Planning a summer getaway? Then you may be about to get an unwelcome surprise.
According to ABC News, a new study by Auburn University in Alabama has revealed that some surprising plane surfaces can not only hide bacteria, but can stay put for up to a week, which equals plenty of opportunities for a passenger to get infected.
Believe it or not, toilet buttons weren’t even the worse offenders. Instead, plane seats, armrests and seat pockets were able to shelter bacteria for a disturbingly long period of time. In fact, even the very atmosphere of a plane is germ-friendly.

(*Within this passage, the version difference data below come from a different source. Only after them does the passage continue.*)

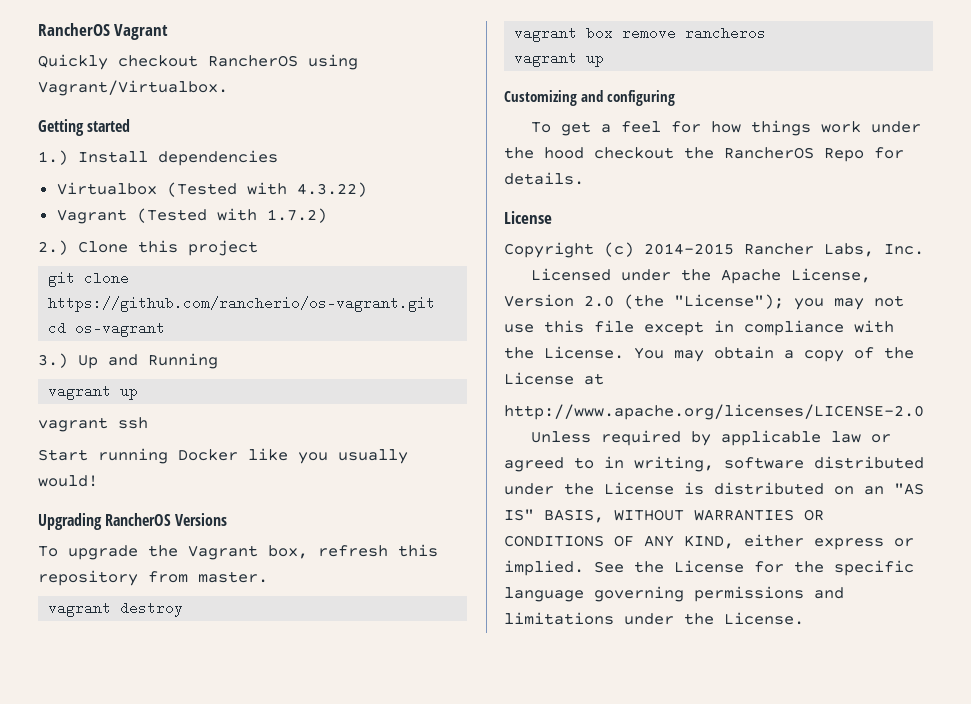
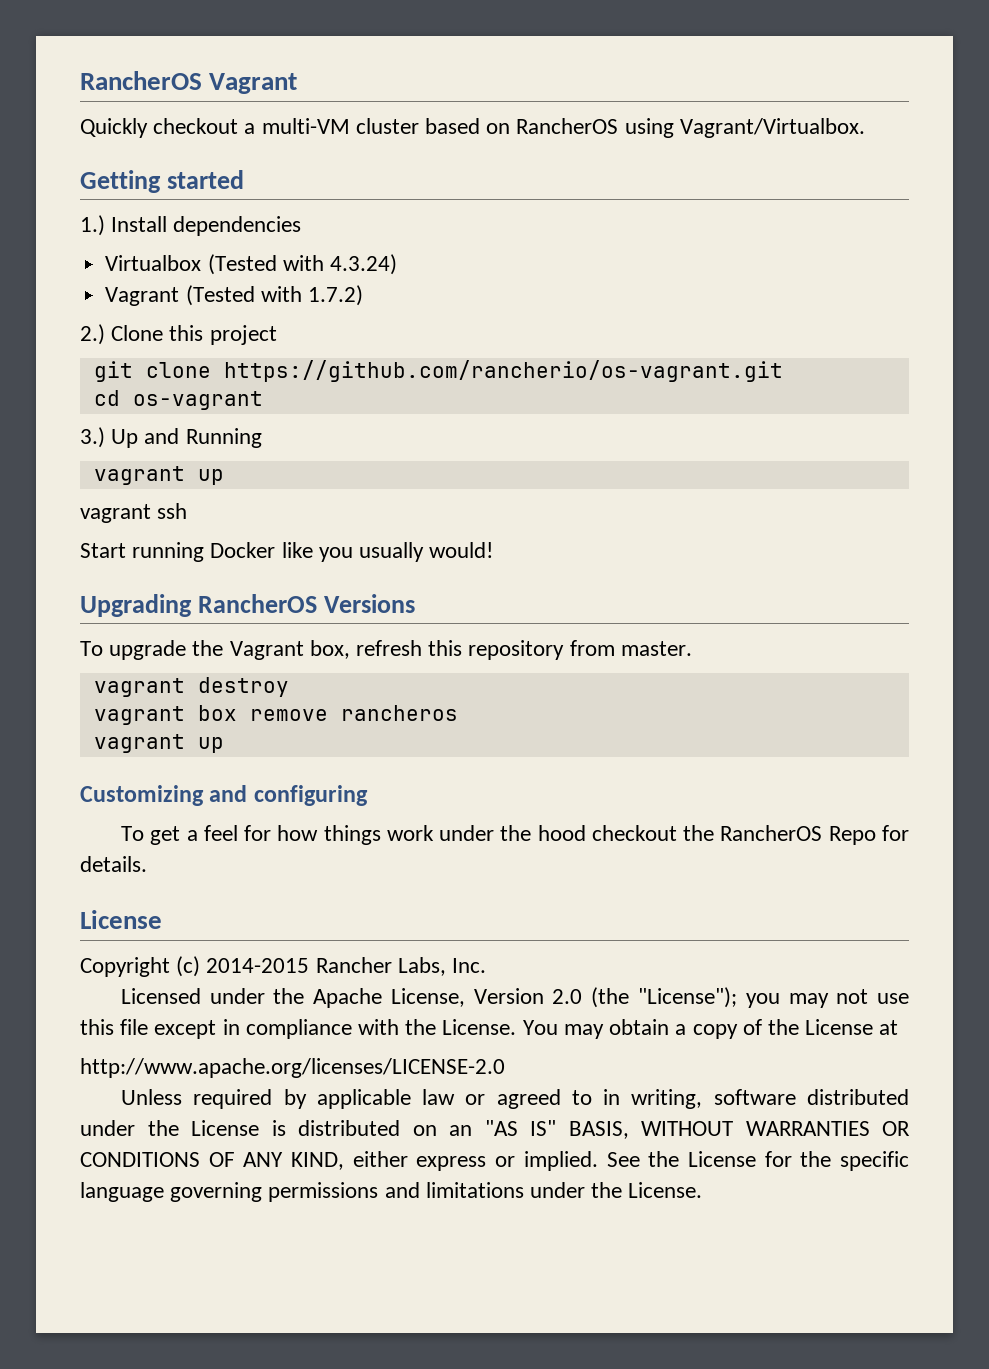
- Quickly checkout RancherOS using Vagrant/Virtualbox.
+ Quickly checkout a multi-VM cluster based on RancherOS using Vagrant/Virtualbox.
- Virtualbox (Tested with 4.3.22)
+ Virtualbox (Tested with 4.3.24)

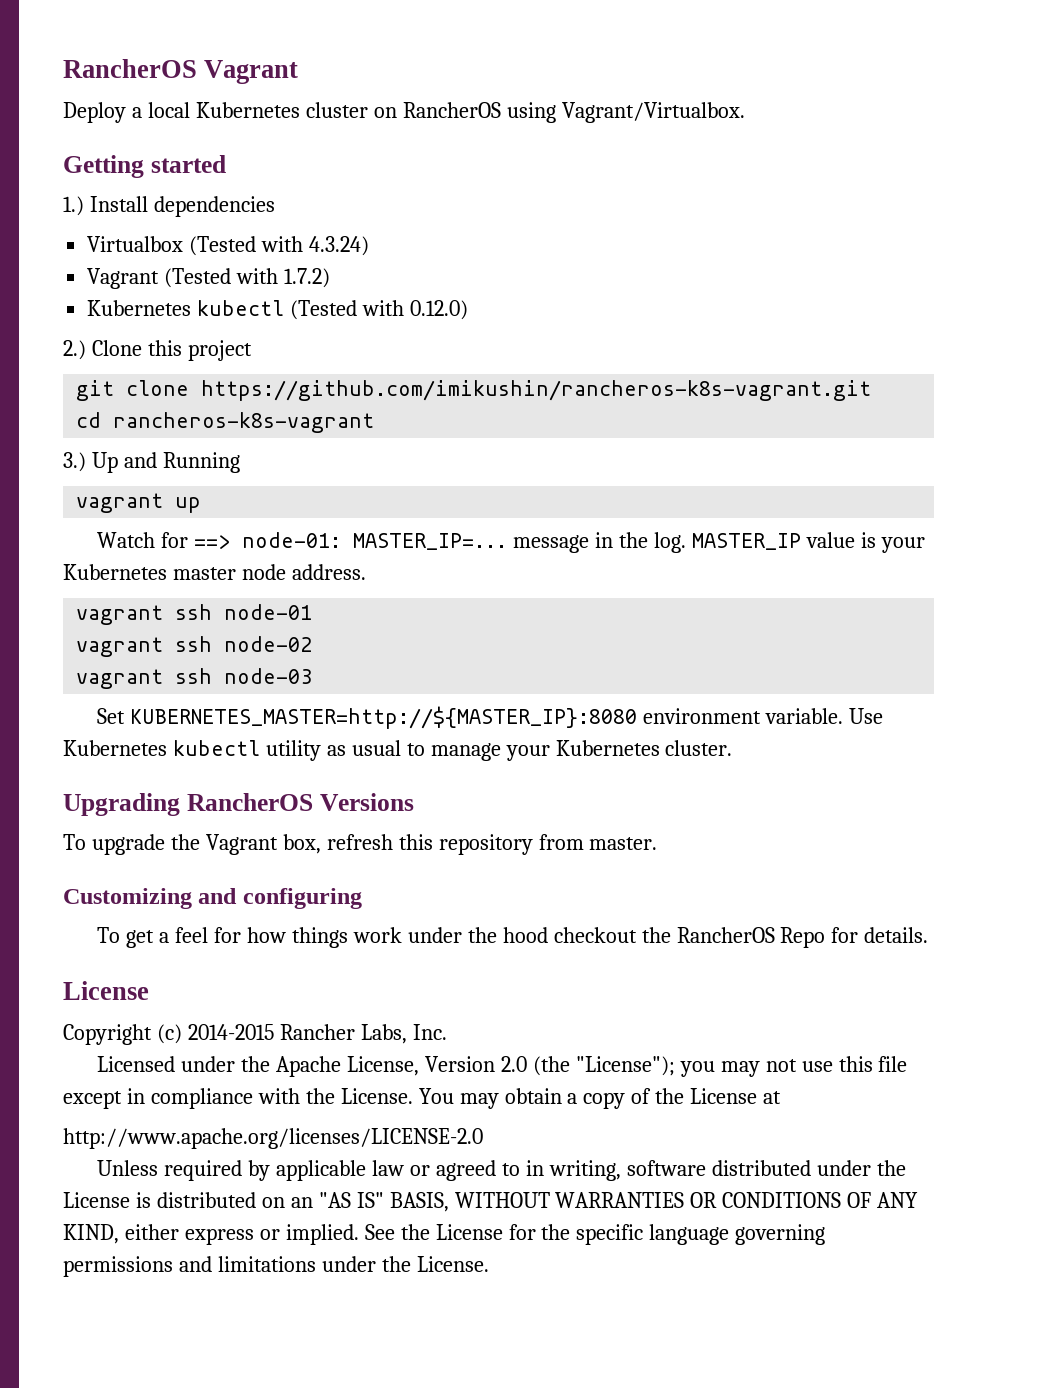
- Quickly checkout a multi-VM cluster based on RancherOS using Vagrant/Virtualbox.
+ Deploy a local Kubernetes cluster on RancherOS using Vagrant/Virtualbox.
+ Kubernetes kubectl (Tested with 0.12.0)
- git clone https://github.com/rancherio/os-vagrant.git
+ git clone https://github.com/imikushin/rancheros-k8s-vagrant.git
- cd os-vagrant
+ cd rancheros-k8s-vagrant
- vagrant ssh
- Start running Docker like you usually would!
+ Watch for ==> node-01: MASTER_IP=... message in the log. MASTER_IP value is your Kubernetes master node address.
+ vagrant ssh node-01
+ vagrant ssh node-02
+ vagrant ssh node-03
+ Set KUBERNETES_MASTER=http://${MASTER_IP}:8080 environment variable. Use Kubernetes kubectl utility as usual to manage your Kubernetes cluster.
- vagrant destroy
- vagrant box remove rancheros
- vagrant up

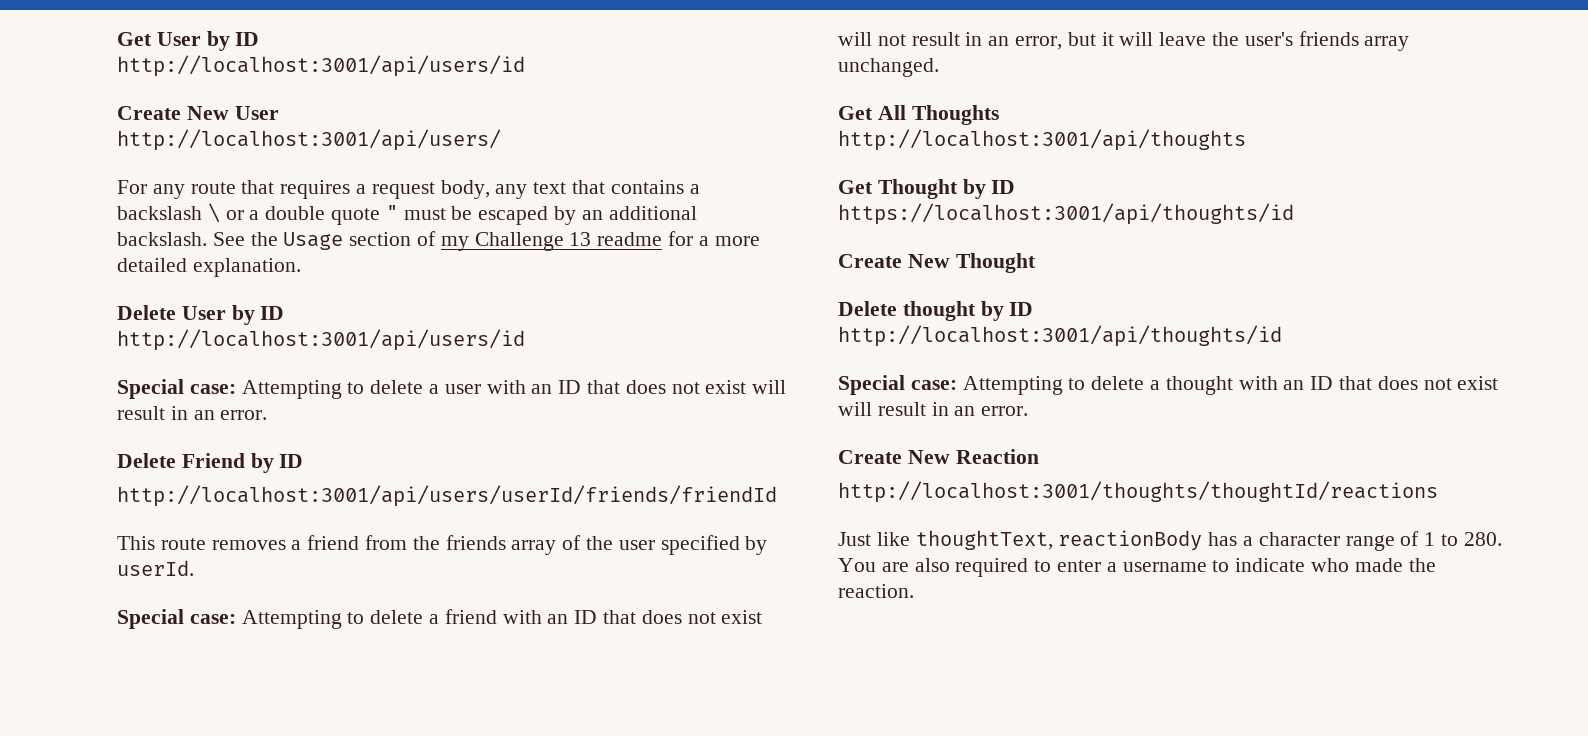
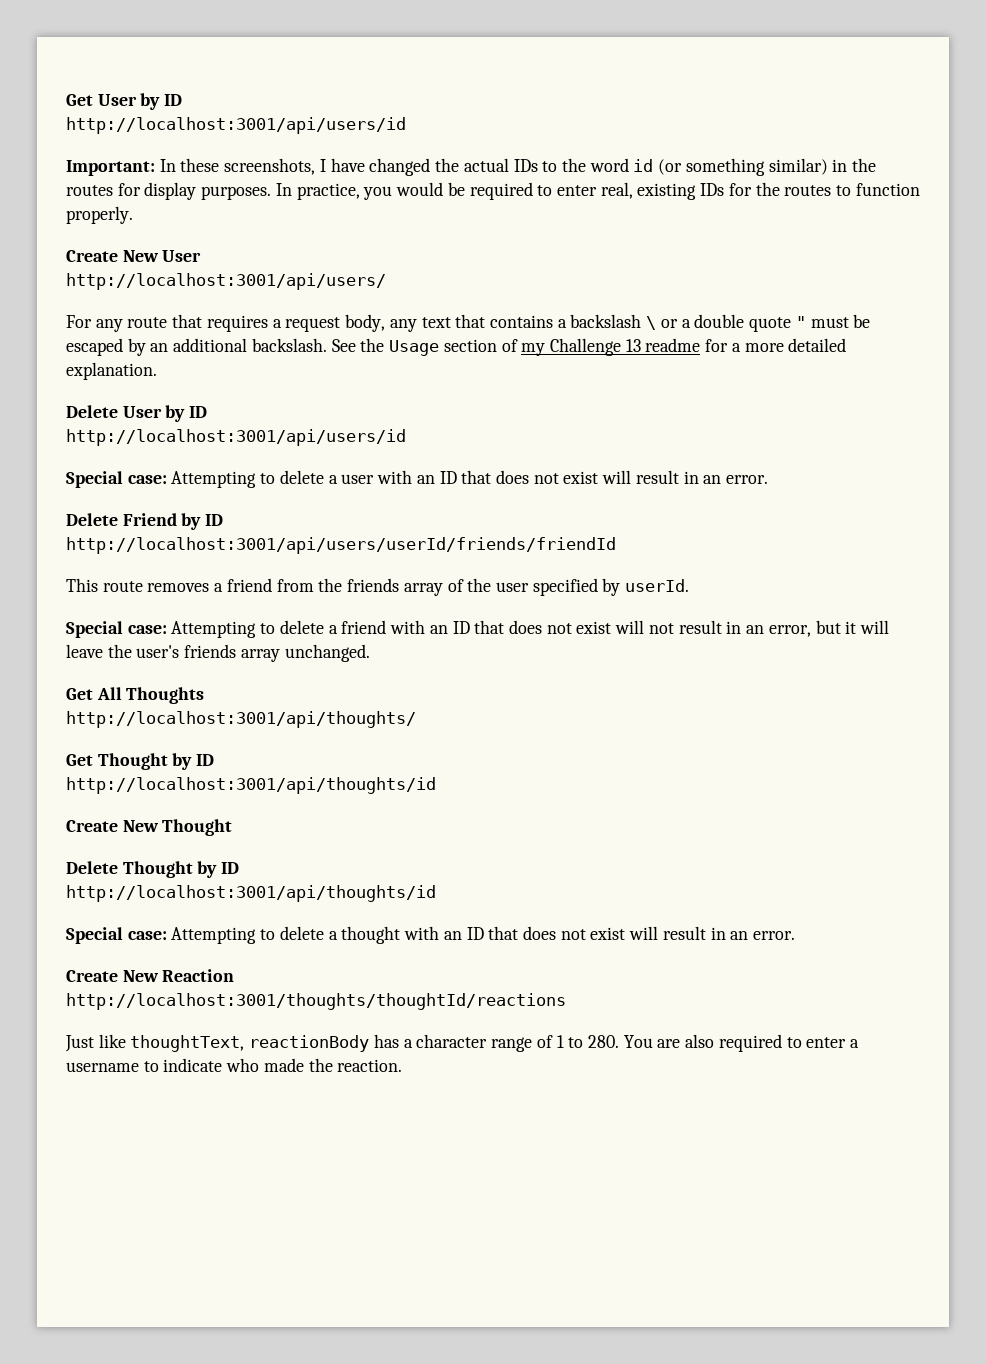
+ Important: In these screenshots, I have changed the actual IDs to the word id (or something similar) in the routes for display purposes. In practice, you would be required to enter real, existing IDs for the routes to function properly.
- http://localhost:3001/api/thoughts
+ http://localhost:3001/api/thoughts/
  Get Thought by ID
- https://localhost:3001/api/thoughts/id
+ http://localhost:3001/api/thoughts/id
- Delete thought by ID
+ Delete Thought by ID

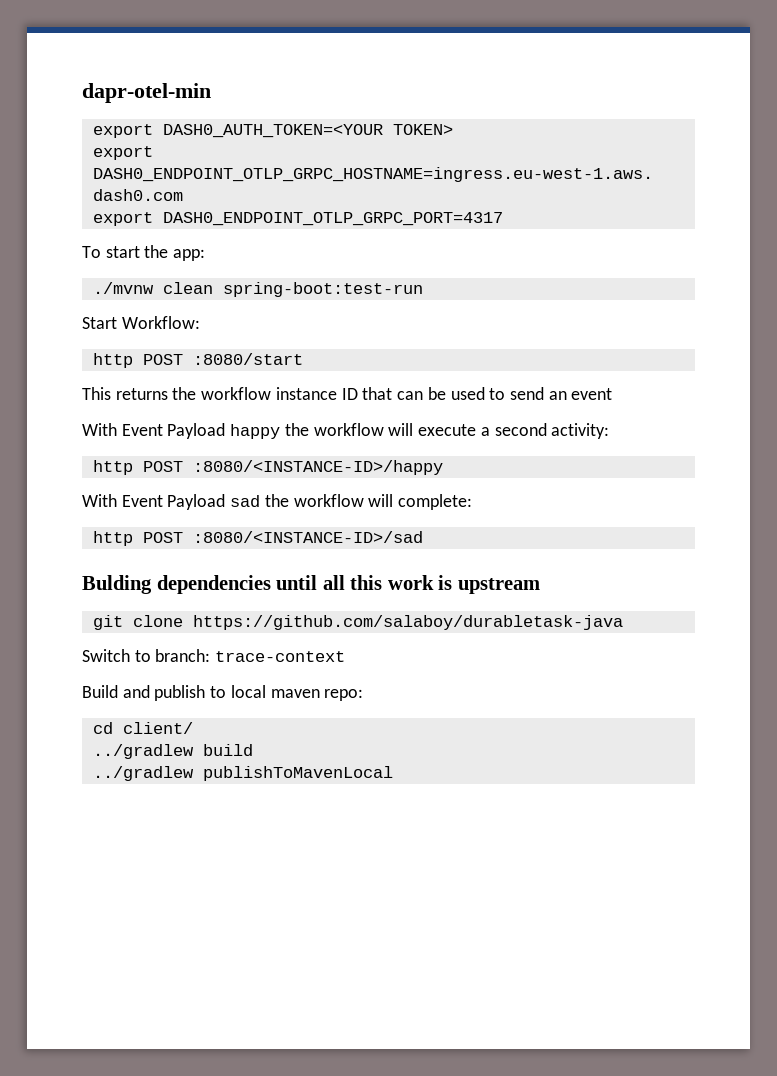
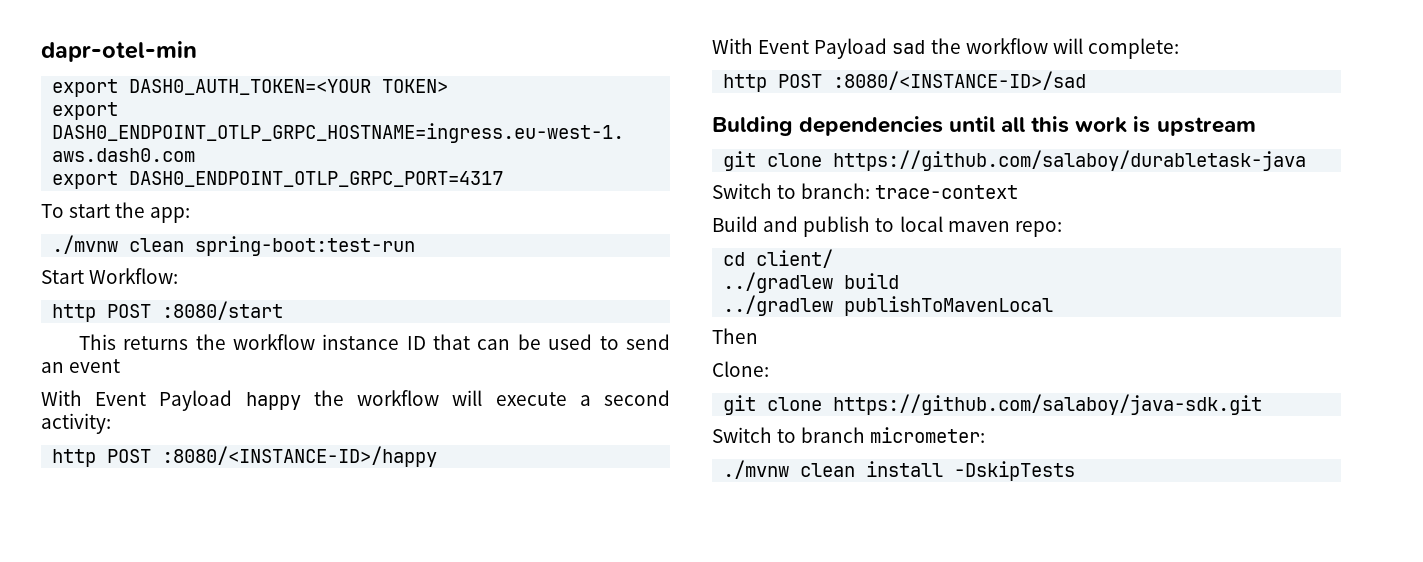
+ Then
+ Clone:
+ git clone https://github.com/salaboy/java-sdk.git
+ Switch to branch micrometer:
+ ./mvnw clean install -DskipTests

“What differentiates the airplane cabin from many other communal environments is the very low air humidity,” said lead researcher Kiril Vaglenov, PhD.
Vaglenov and his colleagues collected samples of material used for high-traffic airplane surfaces: the armrest, tray table, window shade, seat pocket, leather accents, and toilet flush button. They swabbed the surfaces with two microbes that are major causes of human disease: E. coli O157:H7 and MRSA (methicillin resistant Staphylococcus aureus).
The researchers also used both “simulated saliva” and “simulated sweat” to swab bacteria onto the surfaces. Both fluids allowed bacteria to spread onto the plane – we’re talking sneezing, coughing, sweating, or even having damp skin or clothes.
Both germs hung around for days because, according to the researchers, bacteria can easily hide out in the porous surfaces of fabrics until they come into contact with a traveler who unsuspectingly touches the surface.
“Wash your hands frequently and thoroughly,” says Vaglenov. “Air travelers should practice good hand hygiene at all times.”
He also added that people should try their best to refrain from traveling while sick. If you must travel if you’re ill, it’s extremely important to follow best practices, such as covering your mouth with a tissue if you cough and/or sneeze, and washing your hands frequently/using hand sanitizer.
Additionally, Vaglenov’s team is currently testing materials that are less bacteria-friendly that could potentially be used to create germ-resistent plane seats and surfaces.